_WHAT IS EXPECTED:_ Every line of the listing should be repeated exactly.

================

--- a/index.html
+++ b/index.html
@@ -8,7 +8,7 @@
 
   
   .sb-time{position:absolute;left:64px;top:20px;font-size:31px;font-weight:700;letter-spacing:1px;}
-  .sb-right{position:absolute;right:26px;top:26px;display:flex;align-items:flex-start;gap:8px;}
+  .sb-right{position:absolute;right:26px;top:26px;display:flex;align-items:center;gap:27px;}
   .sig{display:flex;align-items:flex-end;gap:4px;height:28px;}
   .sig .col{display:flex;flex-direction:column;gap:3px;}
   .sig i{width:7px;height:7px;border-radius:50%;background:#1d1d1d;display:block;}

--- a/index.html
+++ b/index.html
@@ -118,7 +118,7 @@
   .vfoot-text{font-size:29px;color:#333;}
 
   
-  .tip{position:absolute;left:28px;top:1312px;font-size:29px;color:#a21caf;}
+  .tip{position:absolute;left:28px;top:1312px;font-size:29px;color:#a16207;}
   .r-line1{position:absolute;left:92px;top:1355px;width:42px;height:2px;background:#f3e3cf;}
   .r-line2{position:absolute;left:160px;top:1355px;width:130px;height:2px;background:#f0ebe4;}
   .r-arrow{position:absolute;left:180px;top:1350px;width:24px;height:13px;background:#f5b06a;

================

_COMPLETED EXERCISE:_
--- a/index.html
+++ b/index.html
@@ -8,7 +8,7 @@
 
   
   .sb-time{position:absolute;left:64px;top:20px;font-size:31px;font-weight:700;letter-spacing:1px;}
-  .sb-right{position:absolute;right:26px;top:26px;display:flex;align-items:flex-start;gap:8px;}
+  .sb-right{position:absolute;right:26px;top:26px;display:flex;align-items:center;gap:27px;}
   .sig{display:flex;align-items:flex-end;gap:4px;height:28px;}
   .sig .col{display:flex;flex-direction:column;gap:3px;}
   .sig i{width:7px;height:7px;border-radius:50%;background:#1d1d1d;display:block;}

--- a/index.html
+++ b/index.html
@@ -118,7 +118,7 @@
   .vfoot-text{font-size:29px;color:#333;}
 
   
-  .tip{position:absolute;left:28px;top:1312px;font-size:29px;color:#a21caf;}
+  .tip{position:absolute;left:28px;top:1312px;font-size:29px;color:#a16207;}
   .r-line1{position:absolute;left:92px;top:1355px;width:42px;height:2px;background:#f3e3cf;}
   .r-line2{position:absolute;left:160px;top:1355px;width:130px;height:2px;background:#f0ebe4;}
   .r-arrow{position:absolute;left:180px;top:1350px;width:24px;height:13px;background:#f5b06a;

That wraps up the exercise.